'''
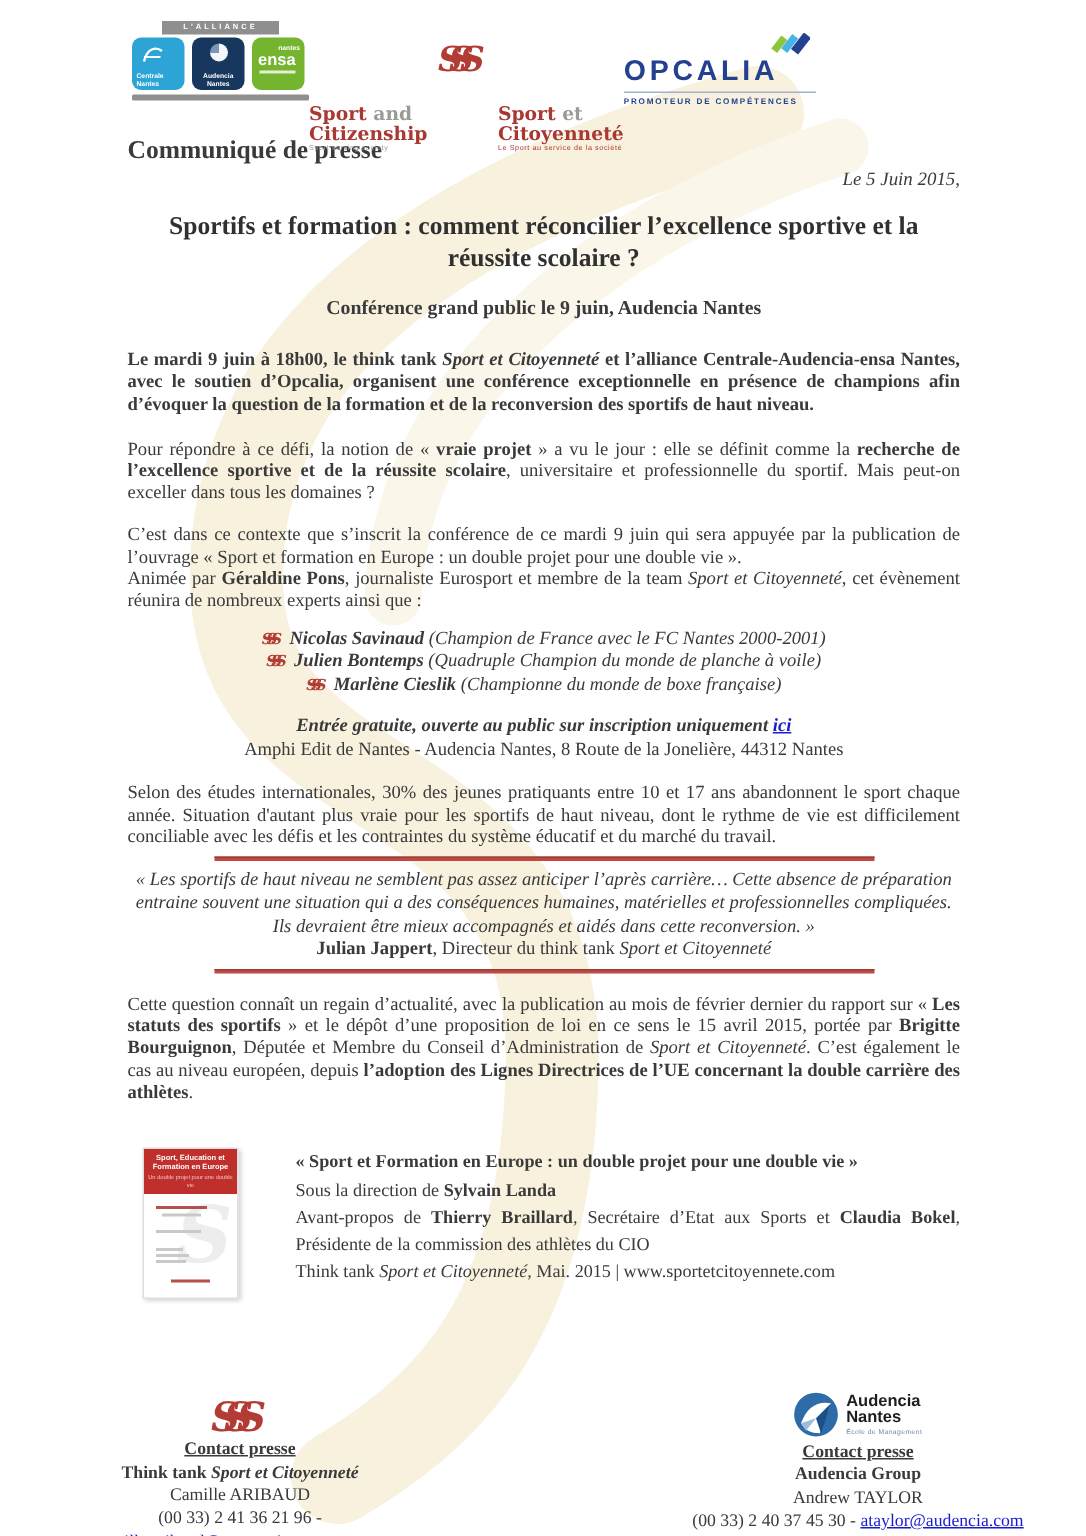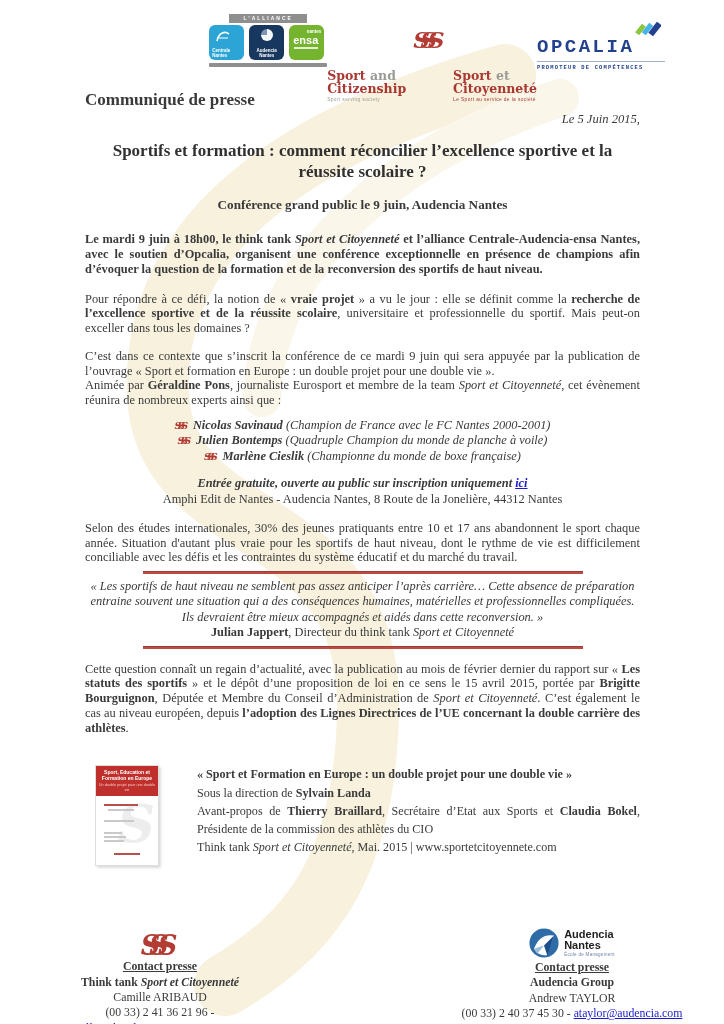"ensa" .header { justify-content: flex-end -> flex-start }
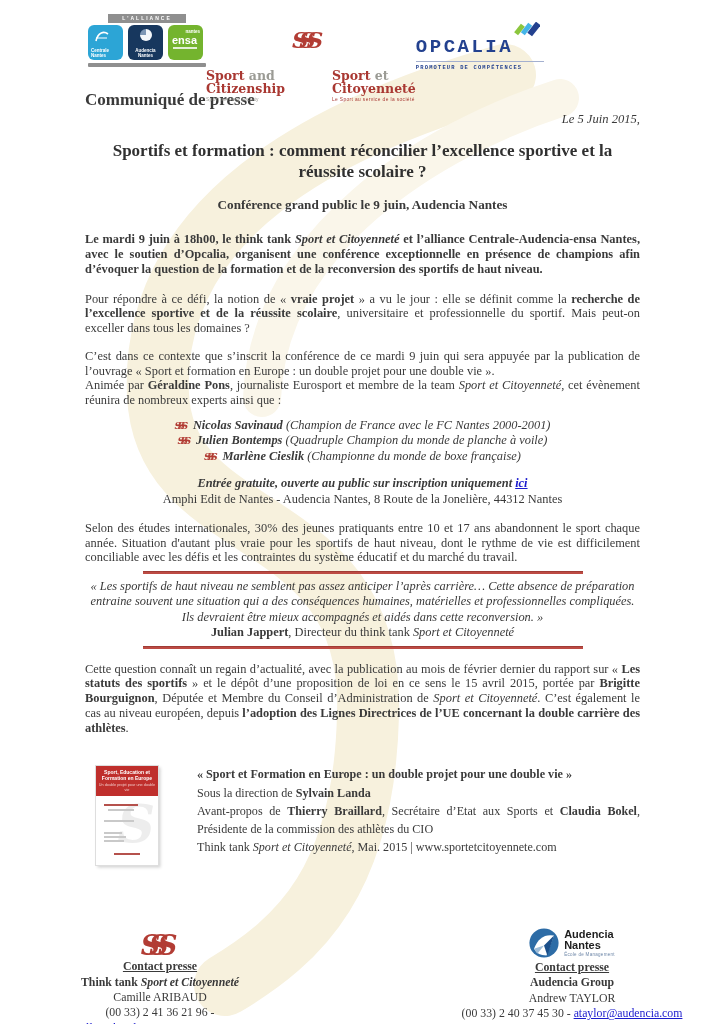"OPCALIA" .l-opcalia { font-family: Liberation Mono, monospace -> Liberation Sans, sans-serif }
'''
'''
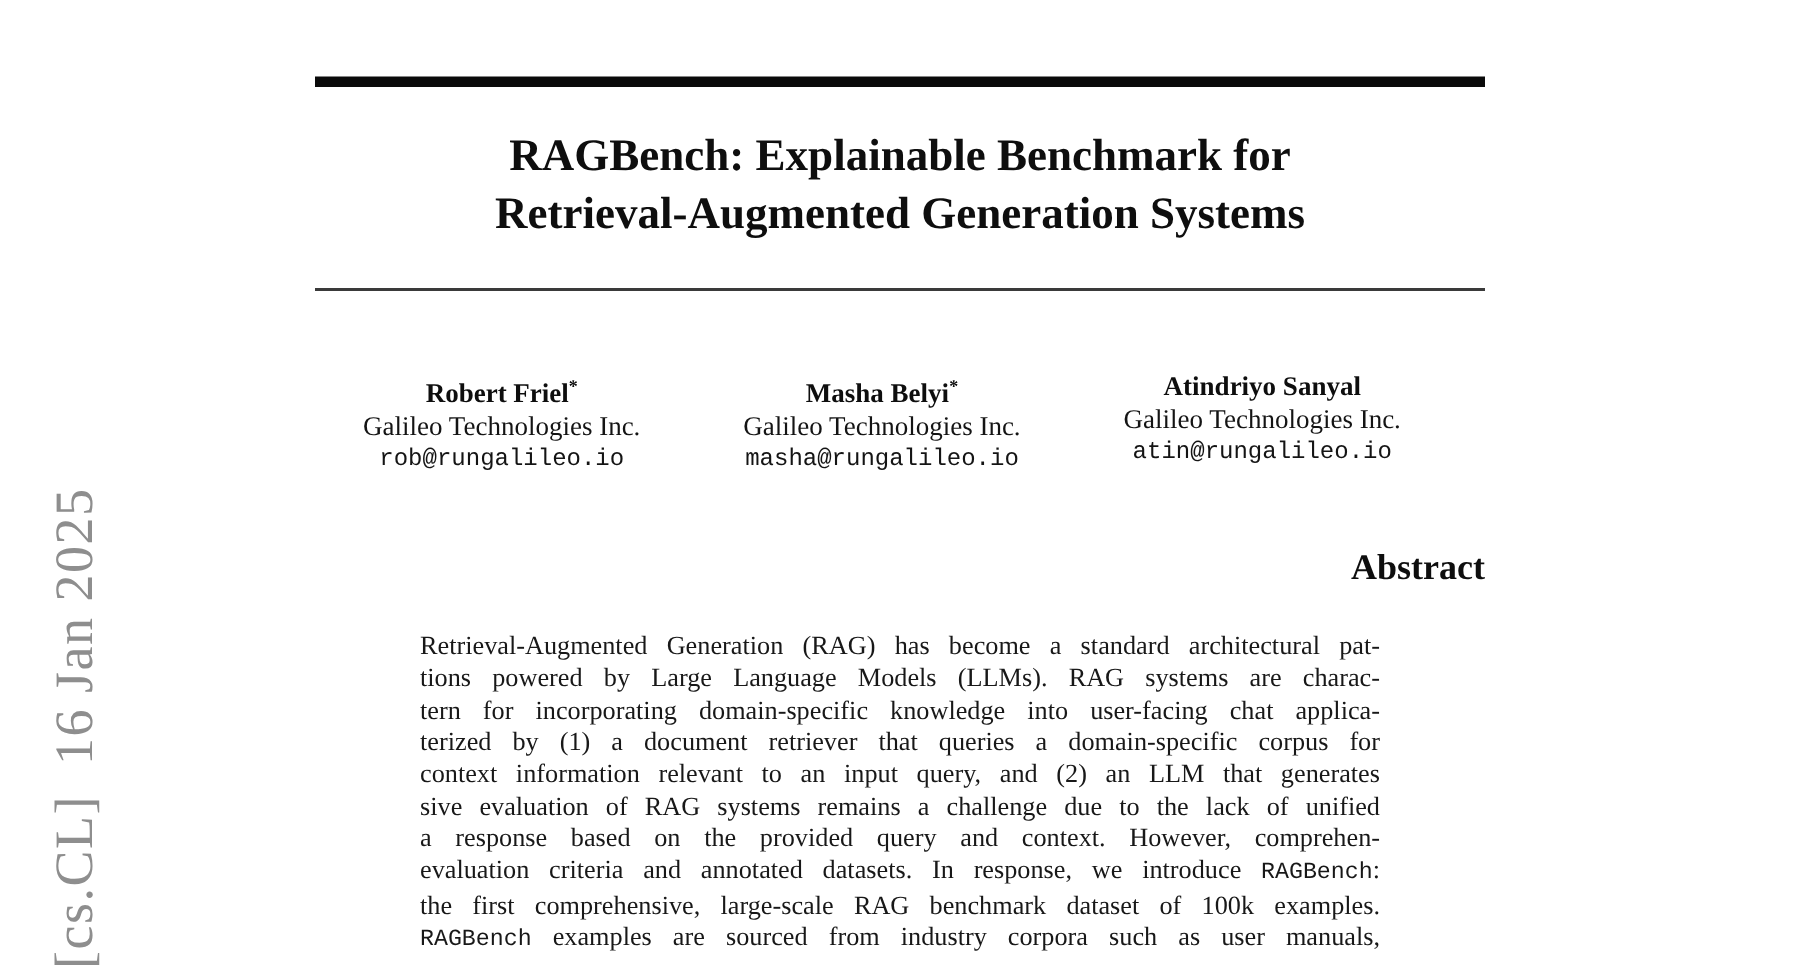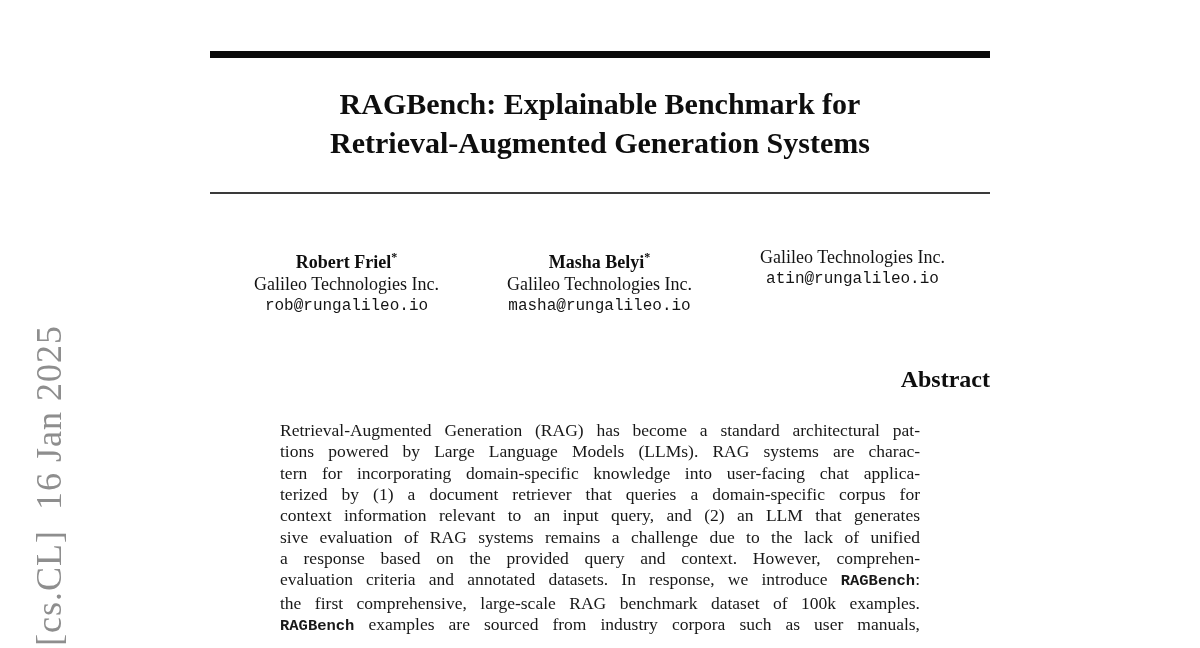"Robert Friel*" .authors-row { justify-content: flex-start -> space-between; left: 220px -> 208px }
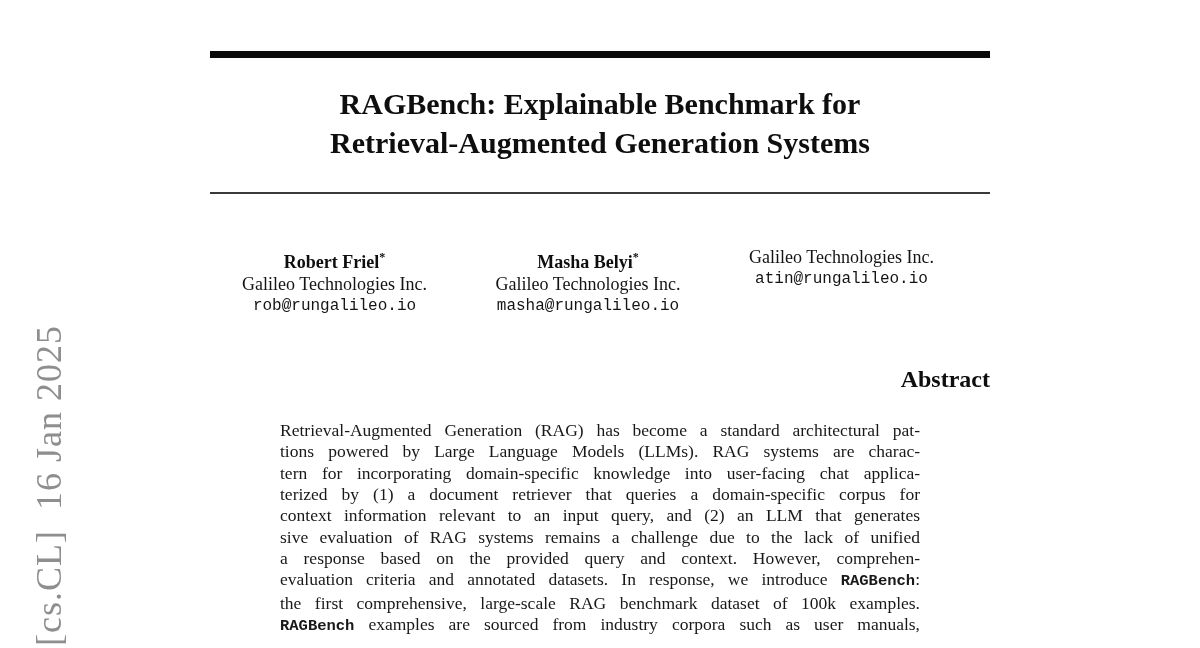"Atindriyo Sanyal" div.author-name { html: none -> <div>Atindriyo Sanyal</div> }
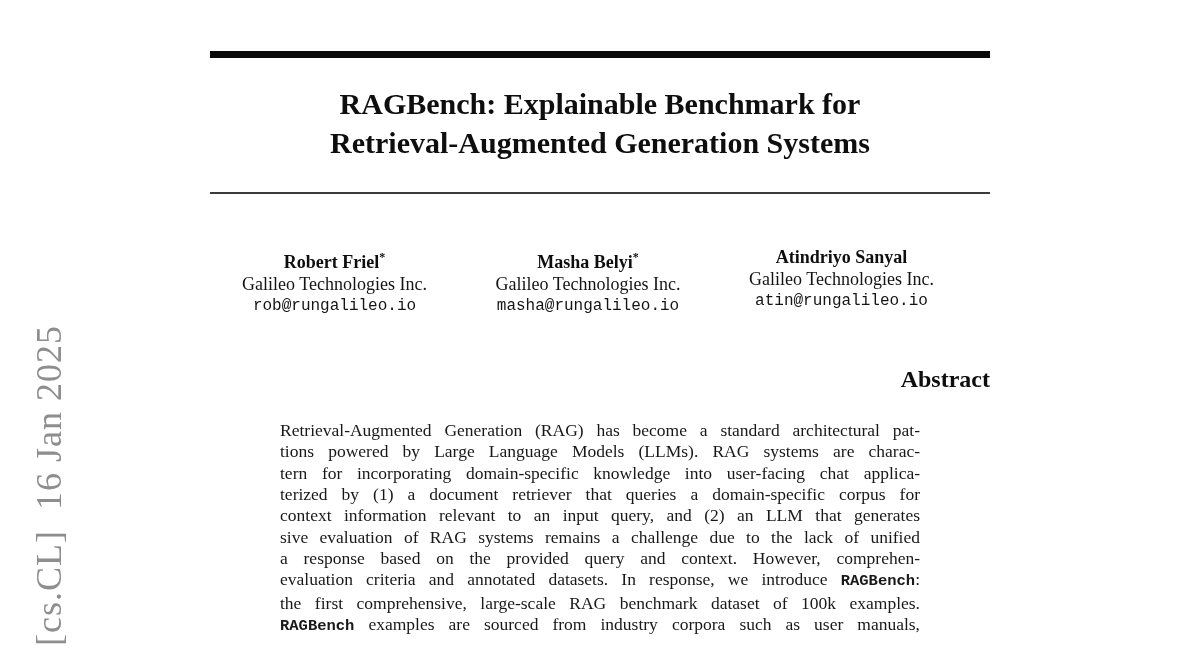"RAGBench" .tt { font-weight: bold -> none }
'''
→ **Work to complete**: Skip every picture, and restate word for word only the lines above from the line containing "justify-content: flex-start ->" to the line containing "font-weight: bold ->", both of them included.

→ **Response area**:
"Robert Friel*" .authors-row { justify-content: flex-start -> space-between; left: 220px -> 208px }
"Atindriyo Sanyal" div.author-name { html: none -> <div>Atindriyo Sanyal</div> }
"RAGBench" .tt { font-weight: bold -> none }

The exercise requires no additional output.